▸ Task requirements: Where a record contains an image, leave the image out and print the rest exactly.

** Input follows **

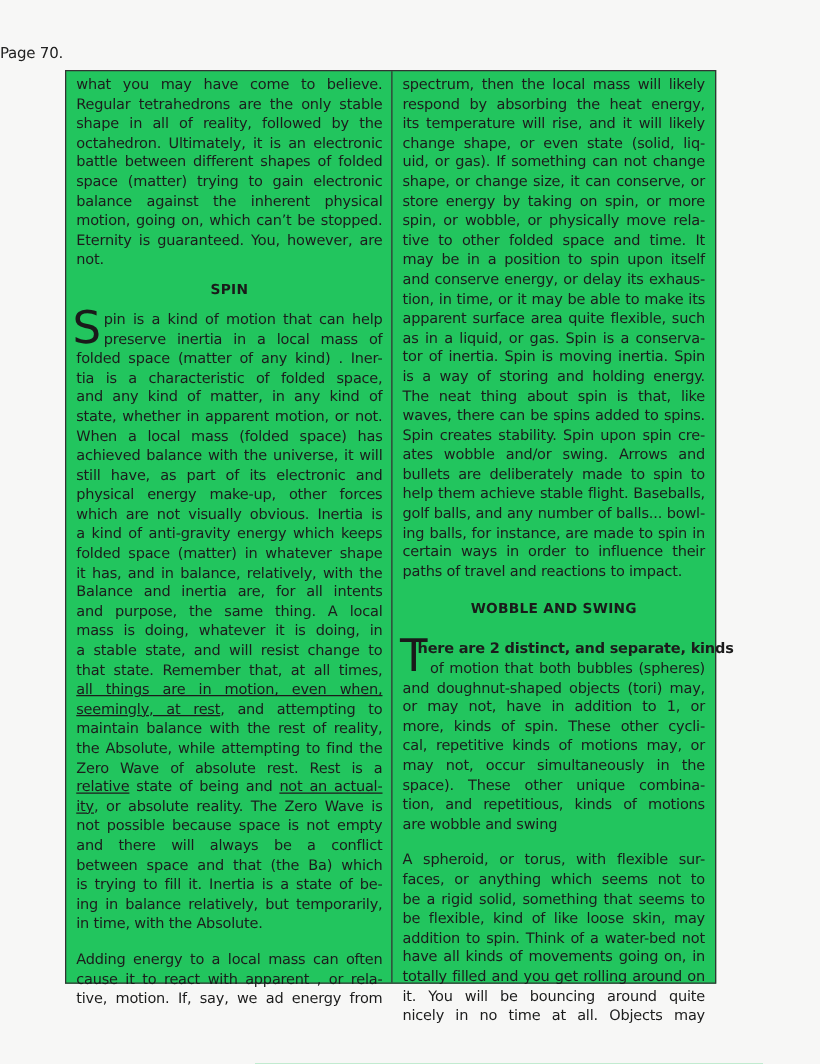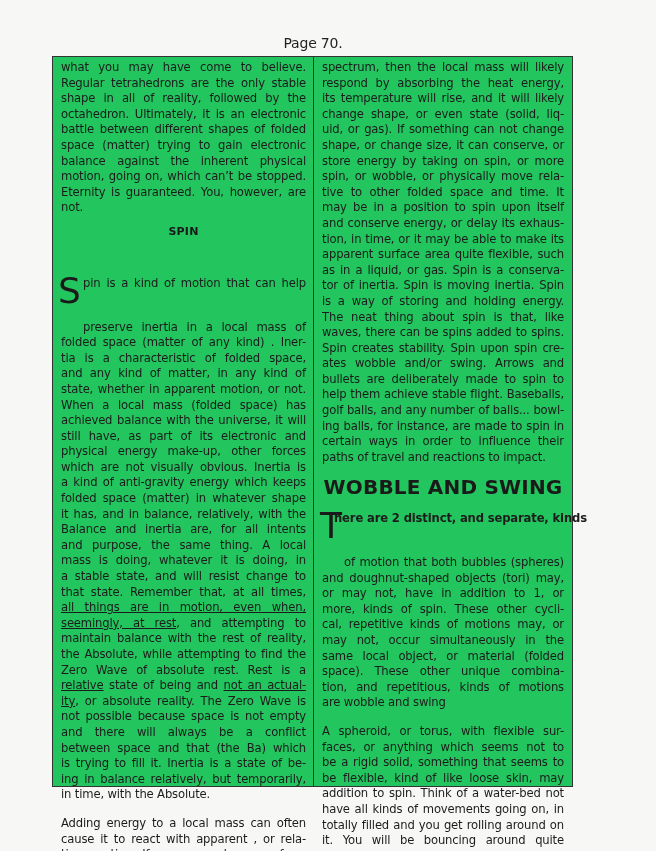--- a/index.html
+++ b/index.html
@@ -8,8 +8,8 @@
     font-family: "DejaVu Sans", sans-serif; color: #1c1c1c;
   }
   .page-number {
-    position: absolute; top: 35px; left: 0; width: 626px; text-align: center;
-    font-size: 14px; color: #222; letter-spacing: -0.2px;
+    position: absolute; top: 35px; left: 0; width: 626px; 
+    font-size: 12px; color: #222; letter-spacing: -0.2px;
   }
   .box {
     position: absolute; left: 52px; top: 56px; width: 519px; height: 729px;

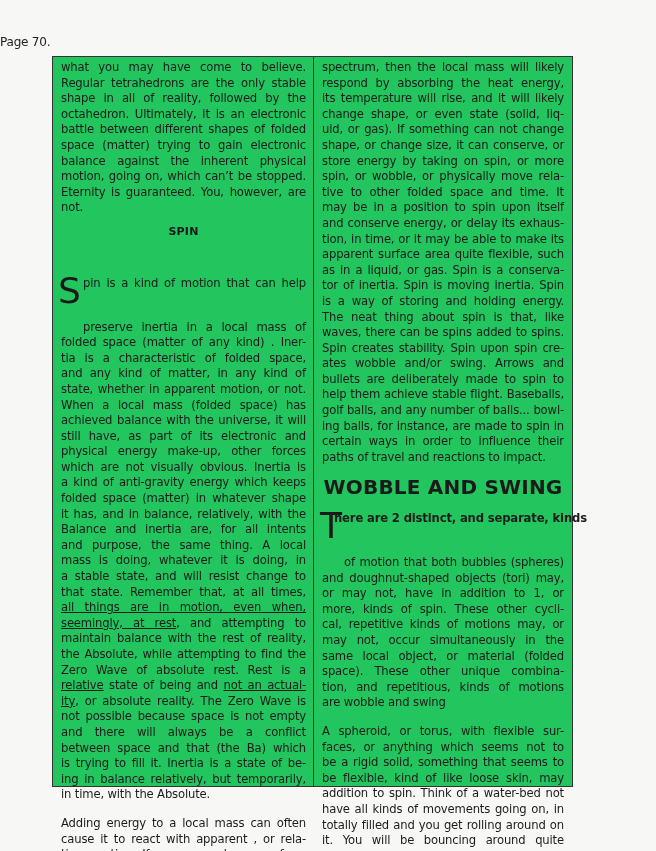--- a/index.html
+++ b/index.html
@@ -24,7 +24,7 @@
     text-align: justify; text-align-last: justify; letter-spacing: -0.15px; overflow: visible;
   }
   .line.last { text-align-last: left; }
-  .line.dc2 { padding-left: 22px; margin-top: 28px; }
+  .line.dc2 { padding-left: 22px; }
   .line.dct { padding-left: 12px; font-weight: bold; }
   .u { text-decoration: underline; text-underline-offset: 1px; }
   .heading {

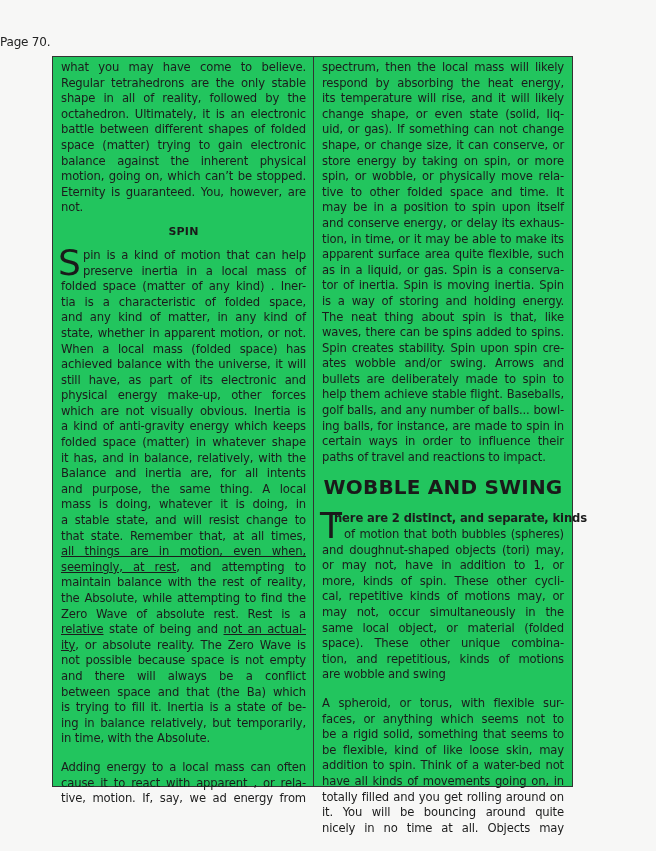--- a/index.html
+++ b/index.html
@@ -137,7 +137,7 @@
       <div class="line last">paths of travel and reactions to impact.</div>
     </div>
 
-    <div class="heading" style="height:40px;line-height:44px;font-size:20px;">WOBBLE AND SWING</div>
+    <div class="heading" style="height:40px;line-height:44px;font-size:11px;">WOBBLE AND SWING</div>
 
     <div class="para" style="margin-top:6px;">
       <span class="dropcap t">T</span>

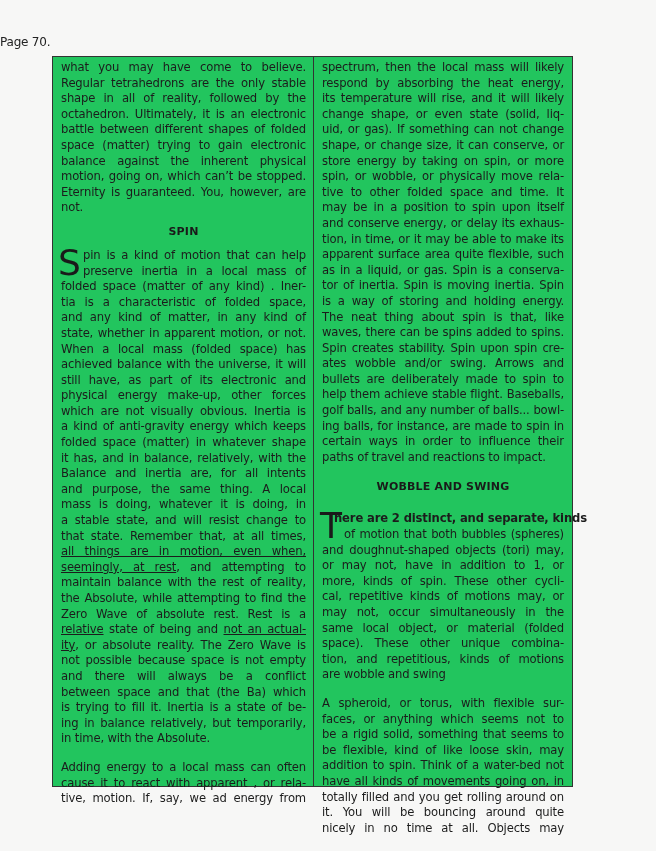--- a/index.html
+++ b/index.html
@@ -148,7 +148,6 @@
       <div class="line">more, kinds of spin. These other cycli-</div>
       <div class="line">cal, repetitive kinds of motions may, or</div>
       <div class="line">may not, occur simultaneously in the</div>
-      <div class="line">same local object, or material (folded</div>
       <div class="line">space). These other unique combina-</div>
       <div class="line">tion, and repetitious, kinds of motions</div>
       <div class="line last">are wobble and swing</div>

** End of Input **

▸ Output below:
--- a/index.html
+++ b/index.html
@@ -8,8 +8,8 @@
     font-family: "DejaVu Sans", sans-serif; color: #1c1c1c;
   }
   .page-number {
-    position: absolute; top: 35px; left: 0; width: 626px; text-align: center;
-    font-size: 14px; color: #222; letter-spacing: -0.2px;
+    position: absolute; top: 35px; left: 0; width: 626px; 
+    font-size: 12px; color: #222; letter-spacing: -0.2px;
   }
   .box {
     position: absolute; left: 52px; top: 56px; width: 519px; height: 729px;

--- a/index.html
+++ b/index.html
@@ -24,7 +24,7 @@
     text-align: justify; text-align-last: justify; letter-spacing: -0.15px; overflow: visible;
   }
   .line.last { text-align-last: left; }
-  .line.dc2 { padding-left: 22px; margin-top: 28px; }
+  .line.dc2 { padding-left: 22px; }
   .line.dct { padding-left: 12px; font-weight: bold; }
   .u { text-decoration: underline; text-underline-offset: 1px; }
   .heading {

--- a/index.html
+++ b/index.html
@@ -137,7 +137,7 @@
       <div class="line last">paths of travel and reactions to impact.</div>
     </div>
 
-    <div class="heading" style="height:40px;line-height:44px;font-size:20px;">WOBBLE AND SWING</div>
+    <div class="heading" style="height:40px;line-height:44px;font-size:11px;">WOBBLE AND SWING</div>
 
     <div class="para" style="margin-top:6px;">
       <span class="dropcap t">T</span>

--- a/index.html
+++ b/index.html
@@ -148,7 +148,6 @@
       <div class="line">more, kinds of spin. These other cycli-</div>
       <div class="line">cal, repetitive kinds of motions may, or</div>
       <div class="line">may not, occur simultaneously in the</div>
-      <div class="line">same local object, or material (folded</div>
       <div class="line">space). These other unique combina-</div>
       <div class="line">tion, and repetitious, kinds of motions</div>
       <div class="line last">are wobble and swing</div>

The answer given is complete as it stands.